**Exercise goal**
With the images removed, write out each record exactly as given.

**Records for this exercise**
=======

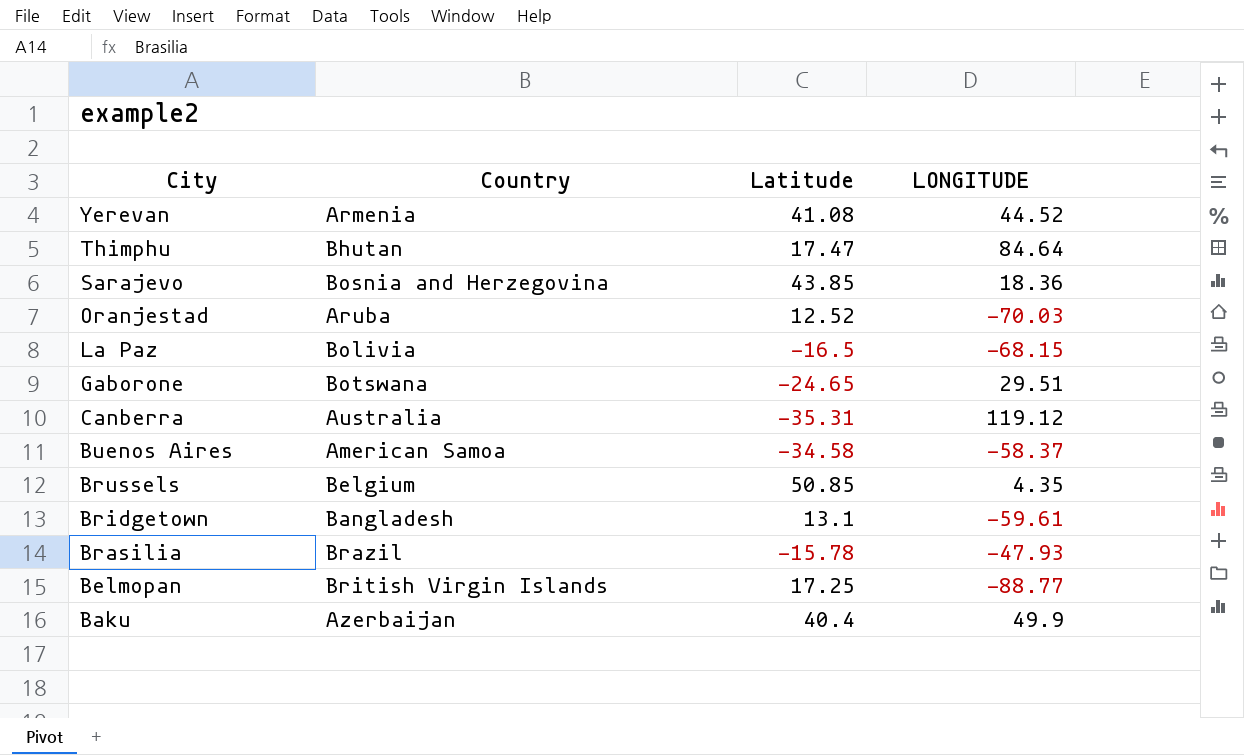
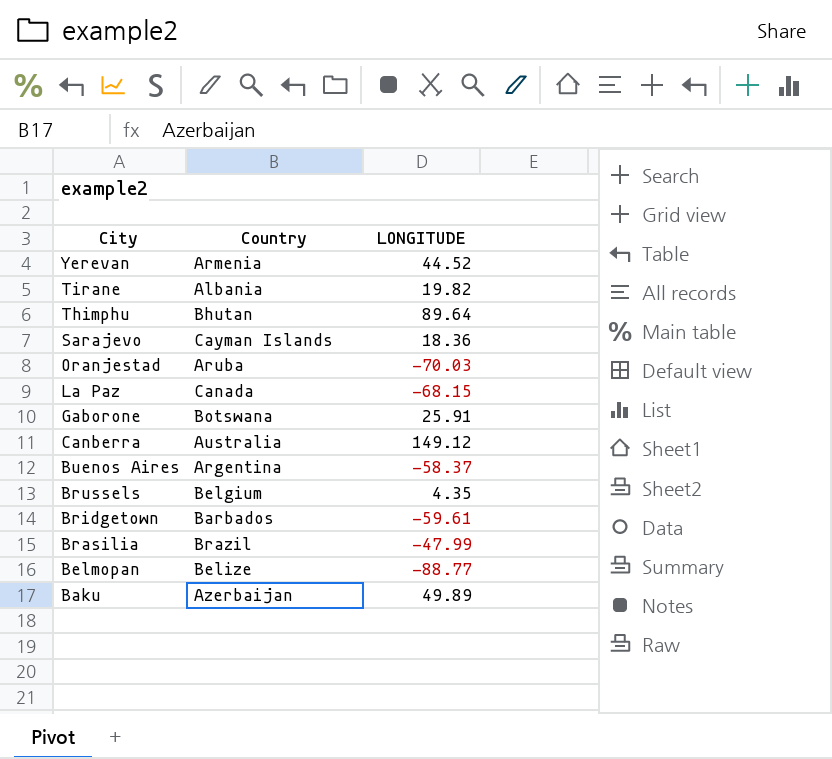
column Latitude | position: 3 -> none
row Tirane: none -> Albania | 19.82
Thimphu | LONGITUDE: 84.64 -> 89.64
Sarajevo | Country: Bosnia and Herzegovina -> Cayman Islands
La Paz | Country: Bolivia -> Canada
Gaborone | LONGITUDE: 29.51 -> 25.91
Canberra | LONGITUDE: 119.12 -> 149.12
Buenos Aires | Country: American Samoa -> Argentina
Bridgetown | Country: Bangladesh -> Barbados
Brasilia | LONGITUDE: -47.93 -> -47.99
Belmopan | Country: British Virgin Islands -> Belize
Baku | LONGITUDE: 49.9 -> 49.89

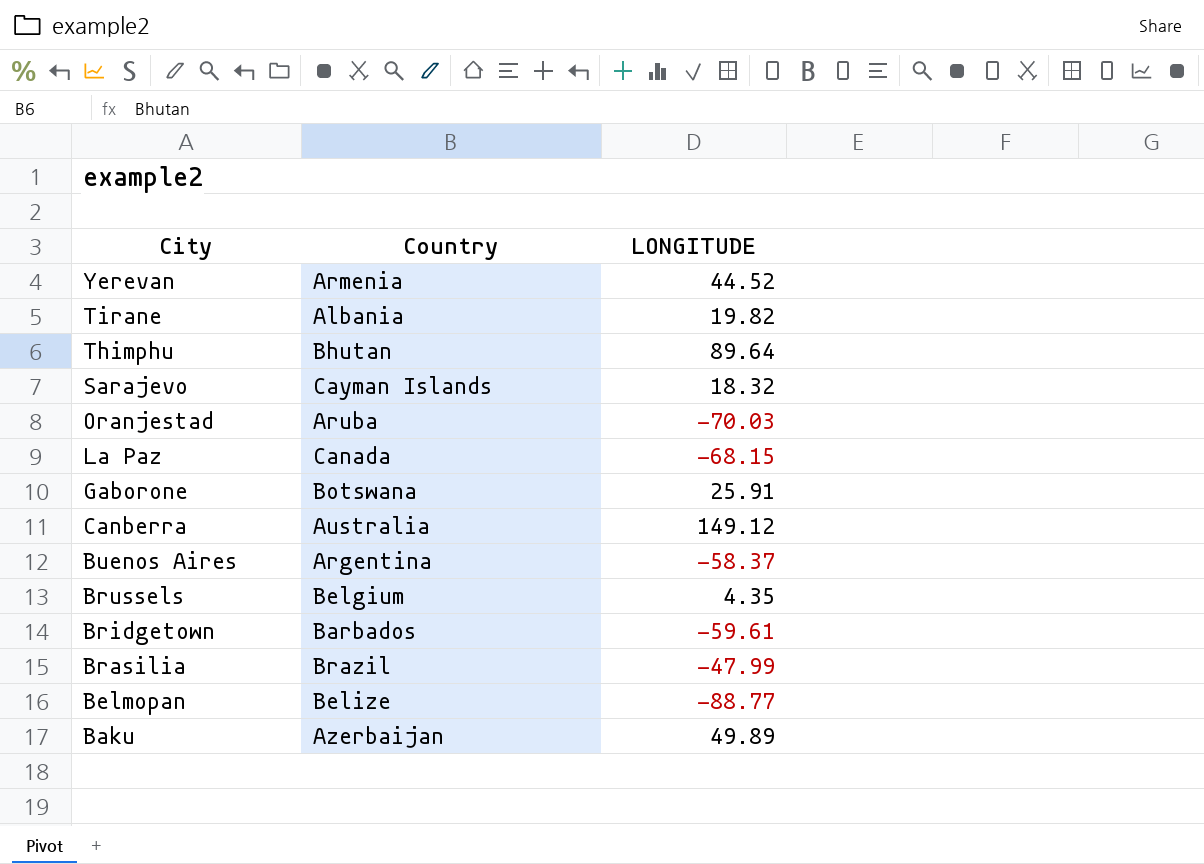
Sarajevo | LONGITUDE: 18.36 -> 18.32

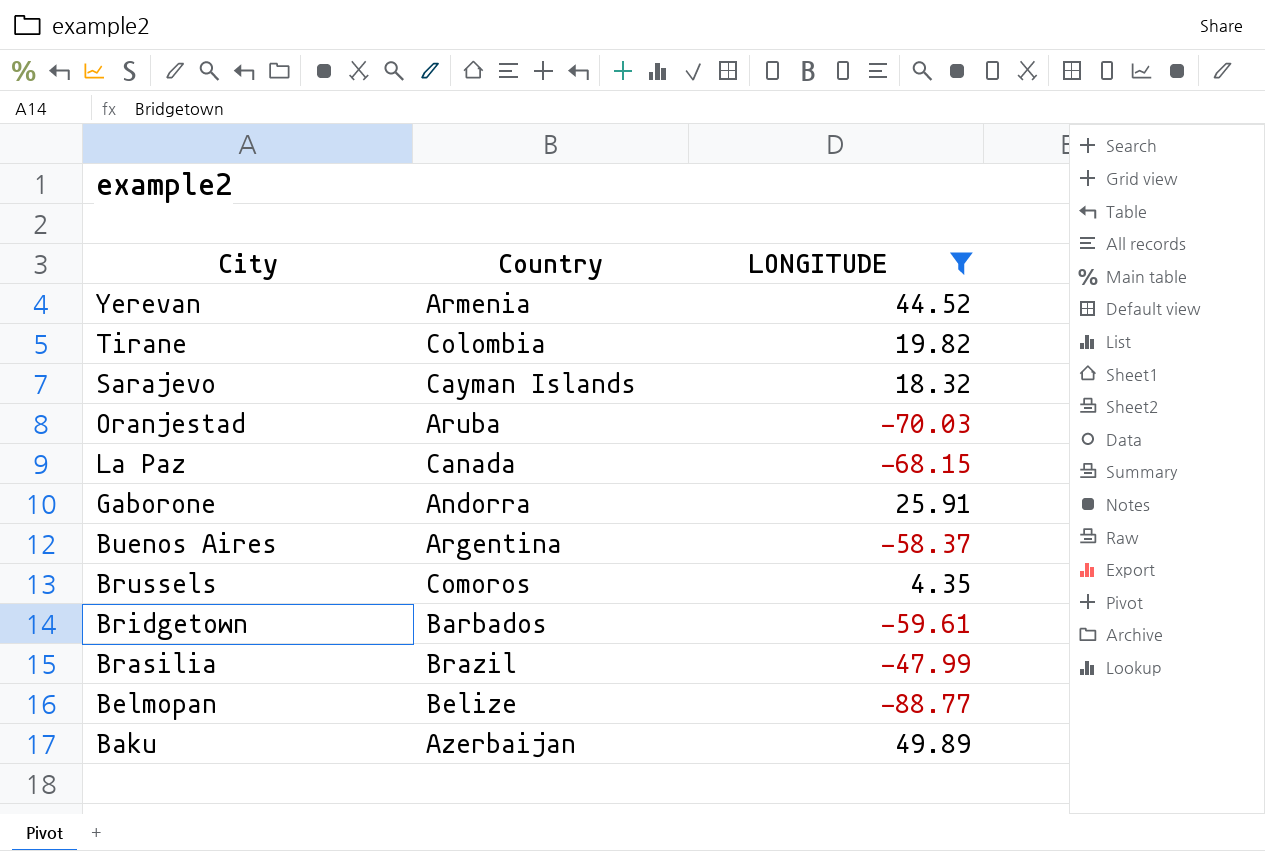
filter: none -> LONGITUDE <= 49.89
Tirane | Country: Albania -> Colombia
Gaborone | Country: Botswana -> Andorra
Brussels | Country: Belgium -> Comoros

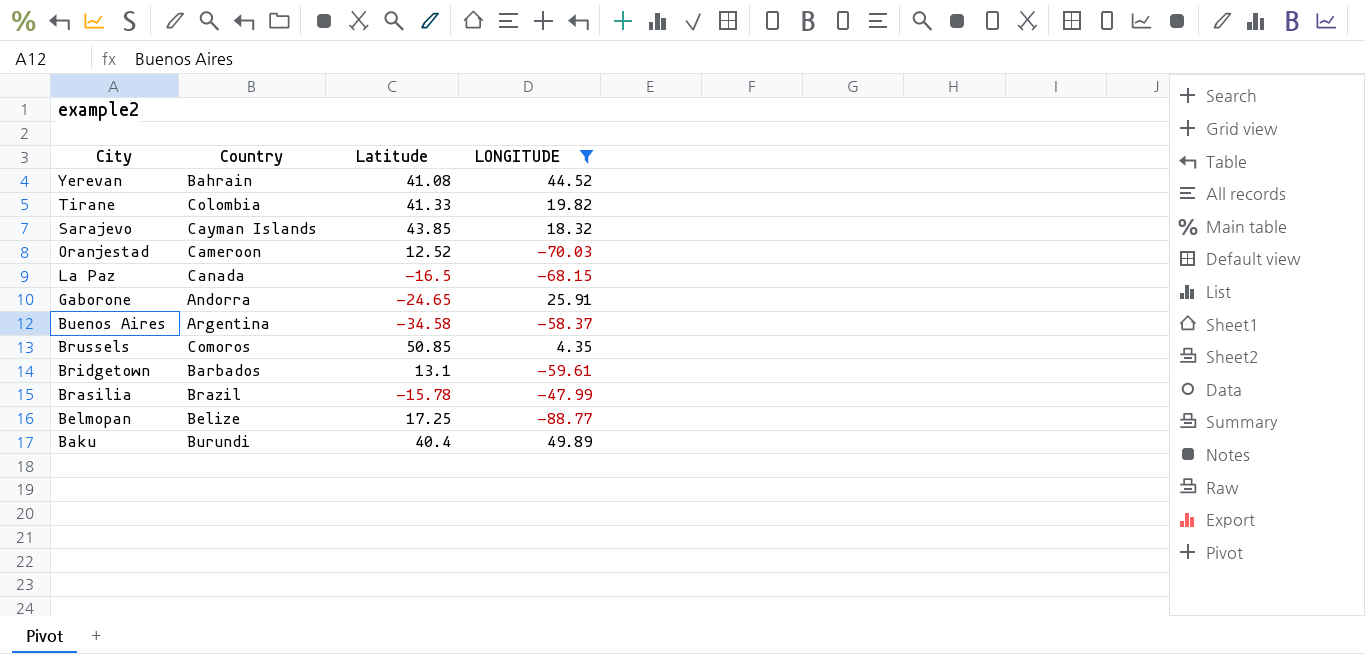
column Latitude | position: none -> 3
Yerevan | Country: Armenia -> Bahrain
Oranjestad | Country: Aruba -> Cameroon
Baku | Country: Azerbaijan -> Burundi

=======

**The completed task**
column Latitude | position: 3 -> none
row Tirane: none -> Albania | 19.82
Thimphu | LONGITUDE: 84.64 -> 89.64
Sarajevo | Country: Bosnia and Herzegovina -> Cayman Islands
La Paz | Country: Bolivia -> Canada
Gaborone | LONGITUDE: 29.51 -> 25.91
Canberra | LONGITUDE: 119.12 -> 149.12
Buenos Aires | Country: American Samoa -> Argentina
Bridgetown | Country: Bangladesh -> Barbados
Brasilia | LONGITUDE: -47.93 -> -47.99
Belmopan | Country: British Virgin Islands -> Belize
Baku | LONGITUDE: 49.9 -> 49.89

Sarajevo | LONGITUDE: 18.36 -> 18.32

filter: none -> LONGITUDE <= 49.89
Tirane | Country: Albania -> Colombia
Gaborone | Country: Botswana -> Andorra
Brussels | Country: Belgium -> Comoros

column Latitude | position: none -> 3
Yerevan | Country: Armenia -> Bahrain
Oranjestad | Country: Aruba -> Cameroon
Baku | Country: Azerbaijan -> Burundi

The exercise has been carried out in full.